The Delaware Supreme Court recently dealt another crushing blow to the Revlon doctrine that had governed review of mergers and sales of companies for decades, making shareholder suits to attack such transactions much more difficult to maintain. In Volcano Corp. Stockholder Litigation, the Court entered a two-sentence opinion on February 9, 2017 affirming a decision from Vice Chancellor Tamika Montgomery-Reeves that held approval by a fully informed, uncoerced majority of the disinterested stockholders “cleansed” the board’s decision to recommend the merger, making it subject to the more director-friendly “business judgment rule” (Chancery Court opinion).

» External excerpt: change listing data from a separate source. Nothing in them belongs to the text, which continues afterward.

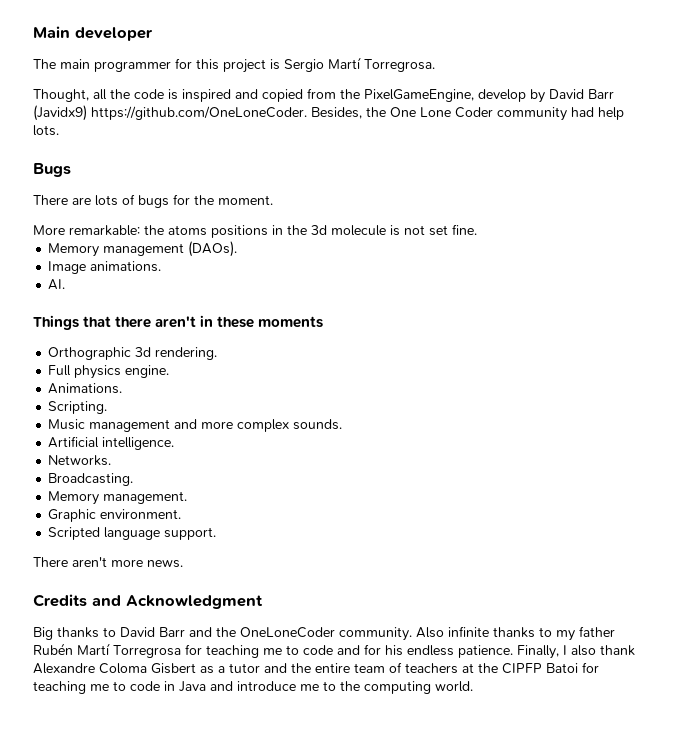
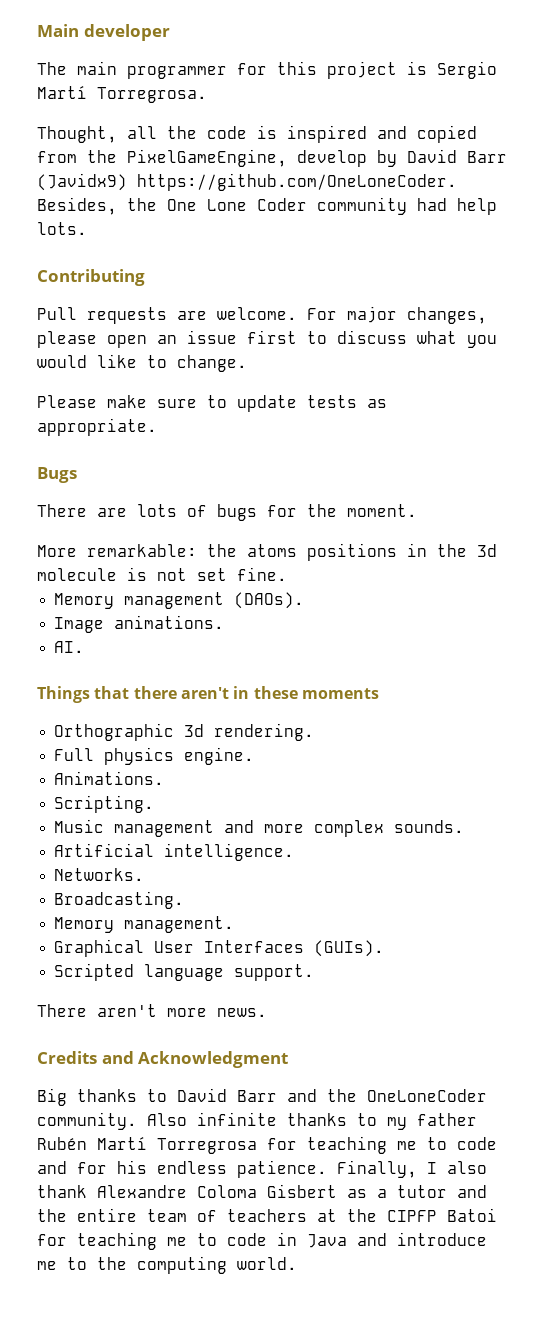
(59, 130) none -> [37,269,145,286] [37,306,487,324] [37,330,497,348] [37,354,247,372] [37,395,387,412] [37,418,157,436] // Contributing // Pull requests are welcome. For major changes, please open an issue first to discuss what you would like to change. // Please make sure to update tests as appropriate.
[48,509,182,522] Graphic environment. -> [54,939,385,957] Graphical User Interfaces (GUIs).

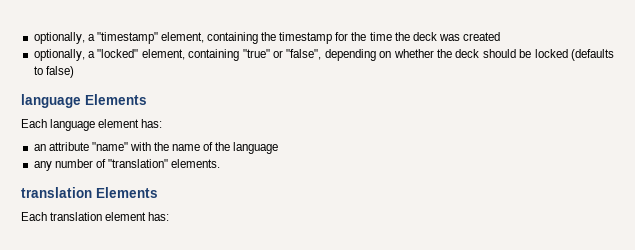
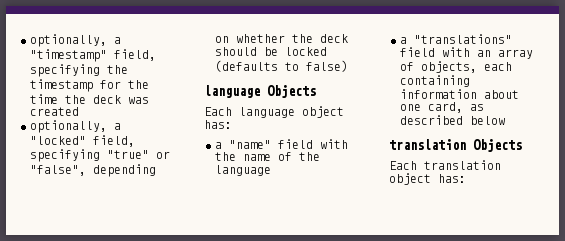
[160,32,259,44] element, containing -> [114,49,156,61] [30,64,100,77] field, specifying
[141,49,240,61] element, containing -> [93,135,135,147] [30,149,100,162] field, specifying
[85,94,147,105] Elements -> [267,85,316,98] Objects
[98,119,140,128] element -> [302,106,344,118] object
[33,142,128,151] an attribute "name" -> [215,139,313,149] a "name" field
[33,159,221,171] [21,187,158,198] any number of "translation" elements. // translation Elements -> [400,34,512,44] [400,47,533,59] [400,61,512,73] [400,75,470,87] [400,89,519,99] [400,102,484,113] [400,115,505,125] [389,139,522,152] a "translations" field with an array of objects, each containing information about one card, as described below // translation Objects
[105,212,147,221] element -> [389,173,431,185] object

The Revlon doctrine emanated from a 1986 decision of the Delaware Supreme Court, Revlon, Inc. v. MacAndrews & Forbes Holdings, Inc., 506 A.2d 173 (Del. 1986), which effectively eliminated the business judgment standard for review of directors’ actions in connection with a takeover, substituting a much more stringent standard. The doctrine required directors to prove their actions were consistent with a duty to maximize shareholder value in short term, including conducting an auction for the company. The doctrine was eventually applied to any merger or sale of the company, and in Paramount Communications, Inc. v. QVC Network, Inc., 637 A.2d 828 (Del. 1993), the Court clarified that all such actions would be subject to enhanced judicial scrutiny, including a determination of the adequacy of the decision making process and information the directors considered, and the reasonableness of the directors’ actions in light of the circumstances.
In contrast, the business judgment rule entitles directors to a presumption that they acted on an informed basis, in good faith and in honest belief that the action taken was in the best interest of the company. Thus, in the M&A context, although the burden of proving that the stockholder ratification vote was fair, uncoerced, and fully informed remains with the board, once the board has met this standard the burden of proof for director wrongdoing shifts to the plaintiffs.
In conjunction with other director friendly decisions in the past year by the Delaware courts, including the Chancery Court decision in Trulia striking down “disclosure-only” settlements of stockholder class actions, plaintiffs’ attorneys are voicing concern over the increased difficulty of maintaining shareholder litigation. The recent decisions, however, are based on sound Delaware precedent, and, although they give director defendants additional arguments to support dismissing nuisance cases, they should not be read to sound a death knell for legitimate claims of corporate wrongdoing.